# Hygrophila Problems



## Byronicle (Apr 18, 2009)

So I have had some of this hygrophila sp. rosanervis growing in my tank and at first they have been doing well...but now I got problems, two problems actually, 

first they are the only plants in my tank with holes in their old leaves that would eventually get bigger and bigger. I understand it is a nutrient deficiency but I have been for the past 2 weeks dosing dry ferts using Chuck Gadd's calculator. I do have a pressurized CO2 system now finally installed thanks to a lot of help from DB48 and have ~30 ppm of CO2...maybe I am not dosing enough? or maybe I need to dose a lot at first since I only started dosing the past 2 weeks and this tank has been established for the past 5 months

My second problem is that they are not growing vertically but horizontally and my question is why? I've found one source saying that it is because I have too much light (about 2.8 watts per gallon) and the plant thinks its near the surface so it is spreading along the substrate rather than growing up but I would like to get other opinions on the matter, because its really frustration and I rather keep them since they are the only plants in my tank that are not green!!!

Thanks for any advice


----------



## Darkside (Sep 14, 2009)

It might be that you have too much light. I have 50 watts over a 35 gallon and my hygro grows vertically even though it does send out a lot of runners. When my camera batter recharges I'll snap some pictures of it for comparison purposes.


----------



## Chris S (Dec 19, 2007)

It grows horizontally with high lighting. I actually enjoy hygro a lot more when growing that way. 

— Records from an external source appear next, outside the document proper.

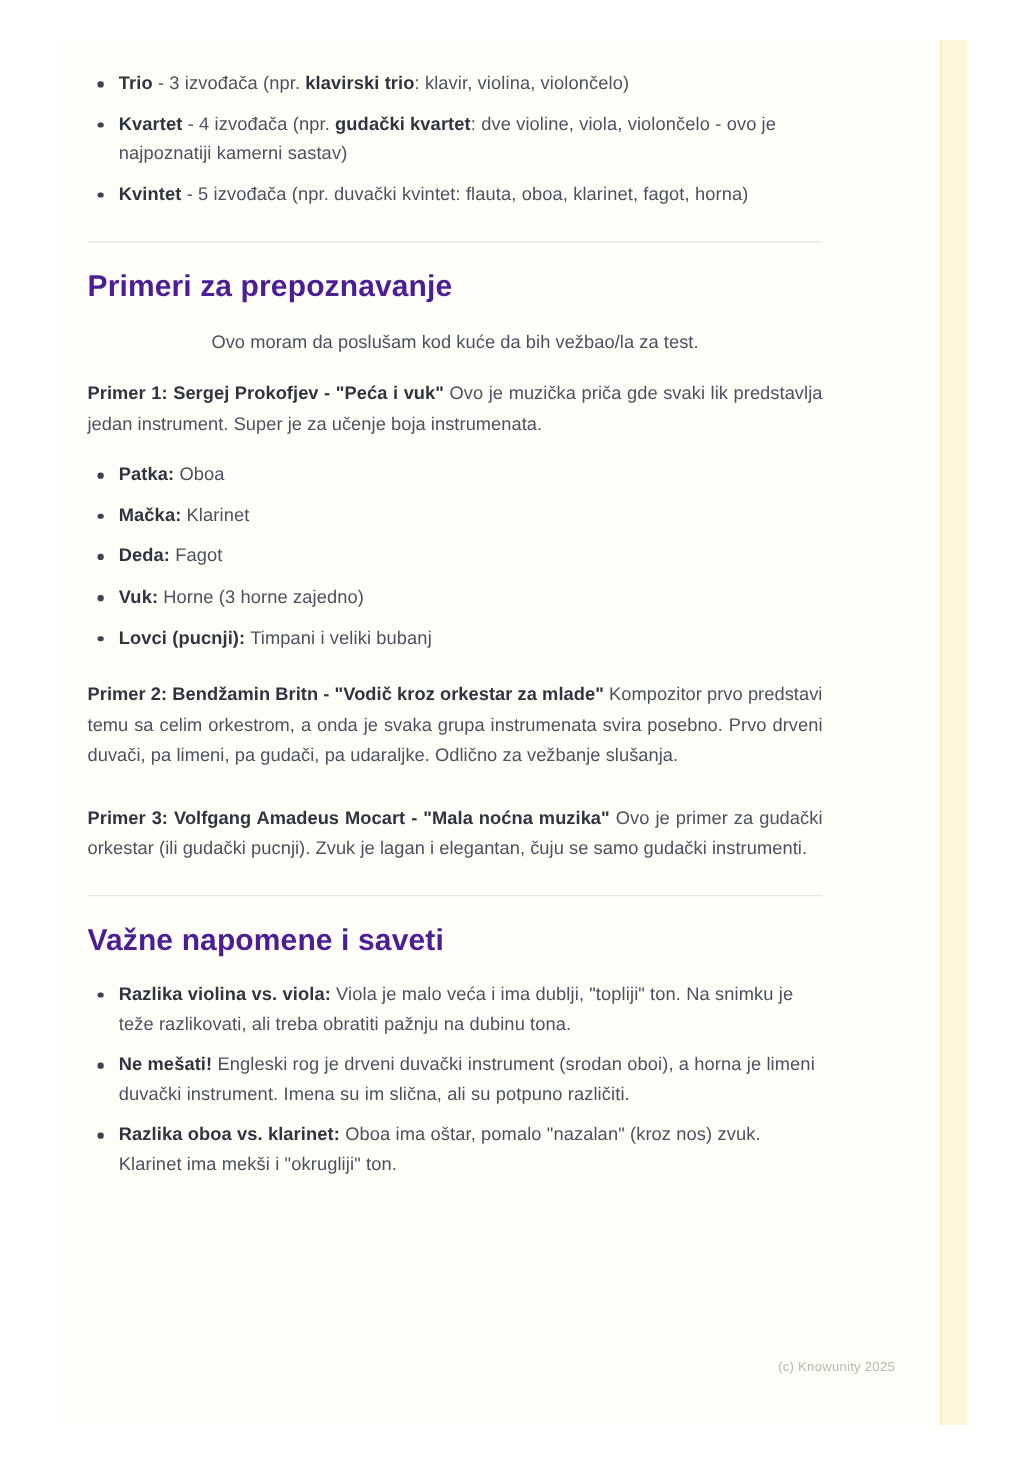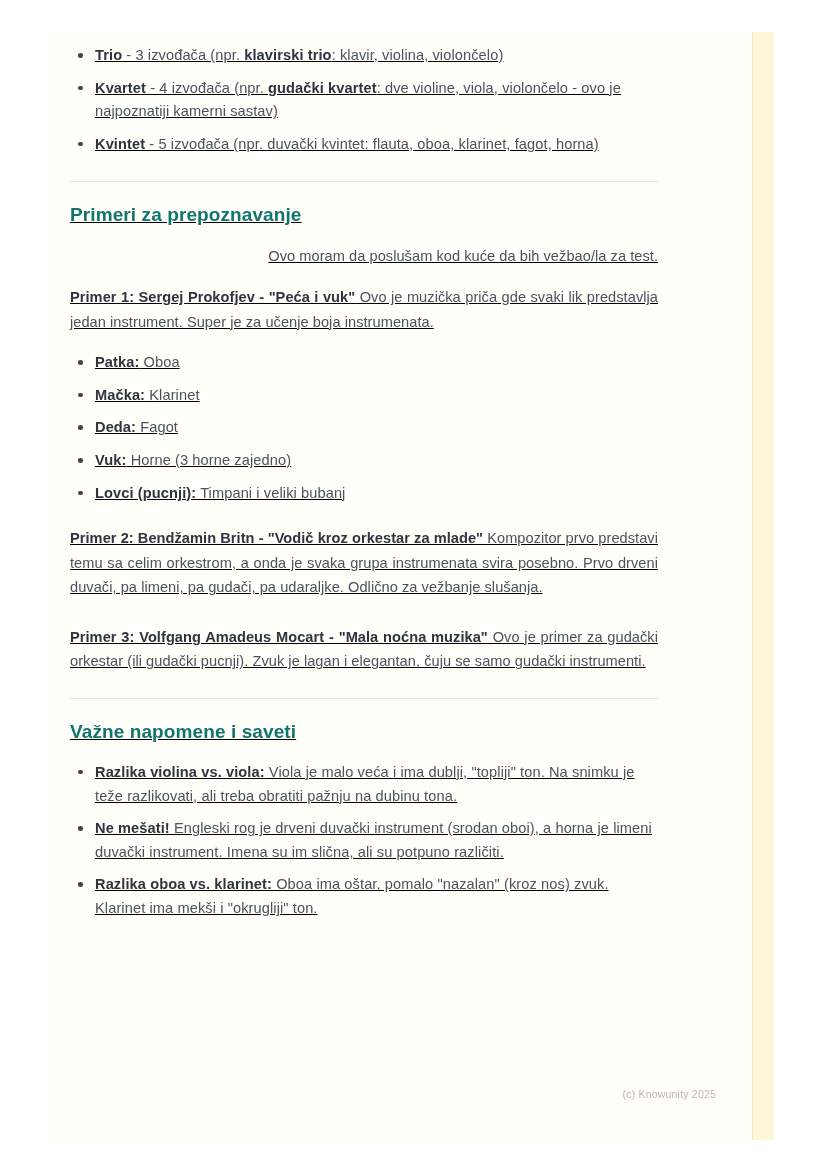"Trio - 3 izvođača (npr." .content { text-decoration: underline -> none; top: 4px -> 16px }
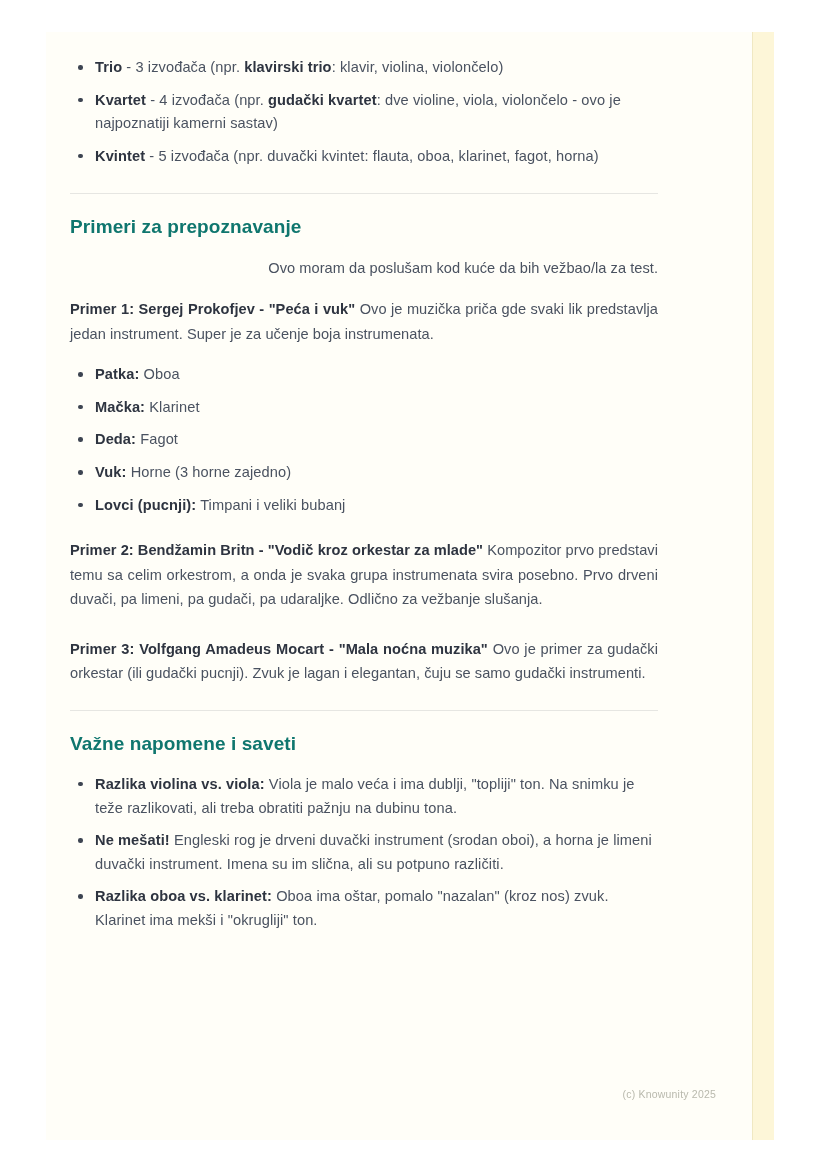"Primeri za prepoznavanje" h2.section { color: #0f766e -> #4c1d95; font-size: 19px -> 24px }
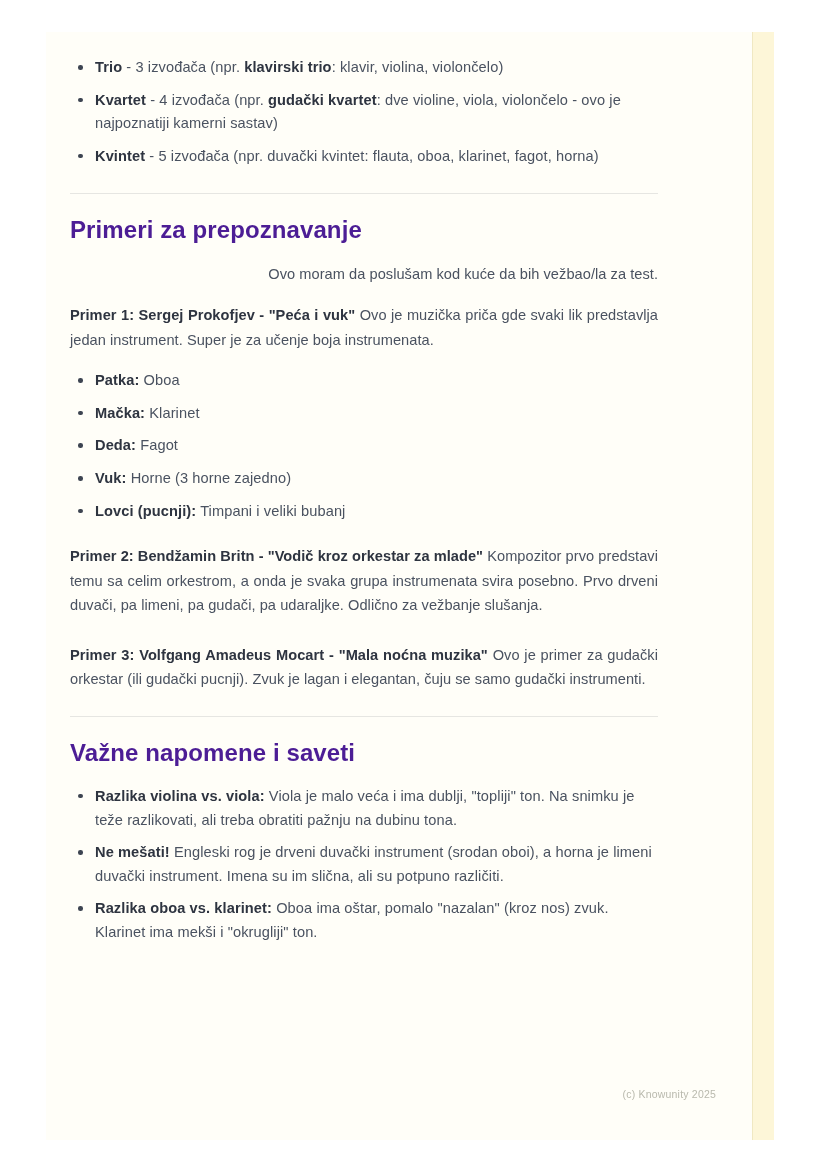"Ovo moram da poslušam kod" p.plain { text-align: right -> center }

If you reduce your lighting, it will grow upwards.

Are the older leaves underneath newer ones? Often times stem plants will choke out their older and lower leaves, leaving them to die off. I would try snipping off the newer parts, removing the old stems and then replanting. You should get some good new growth.


----------



## fishclubgirl (Mar 4, 2010)

I also grow the rosanveris but would not suggest lowering the light. It needs more light than a standard polysperma. The answer may be in the ferts or how your tank is set up but that's a question best answered by someone more technologically advanced than myself!!


----------



## Mr Fishies (Sep 21, 2007)

I think holes in older leaves that start small and grow larger are a sign of low K. Once these holes were there they won't go away, even if you dose enough K, so topping and replanting is the way to go to get rid of them.

Last pics If you posted of your 75G (this is your 75G I assume?) it was pretty heavily planted and well lit. If you're now injecting CO2 it will be using nutrients pretty fast. So they may still be starving, even with dosing.

Some more info might help provide assistance, with how much, of what, and how often are you fertilizing?


----------



## Byronicle (Apr 18, 2009)

Mr Fishies said:


> I think holes in older leaves that start small and grow larger are a sign of low K. Once these holes were there they won't go away, even if you dose enough K, so topping and replanting is the way to go to get rid of them.
> 
> Last pics If you posted of your 75G (this is your 75G I assume?) it was pretty heavily planted and well lit. If you're now injecting CO2 it will be using nutrients pretty fast. So they may still be starving, even with dosing.
> 
> Some more info might help provide assistance, with how much, of what, and how often are you fertilizing?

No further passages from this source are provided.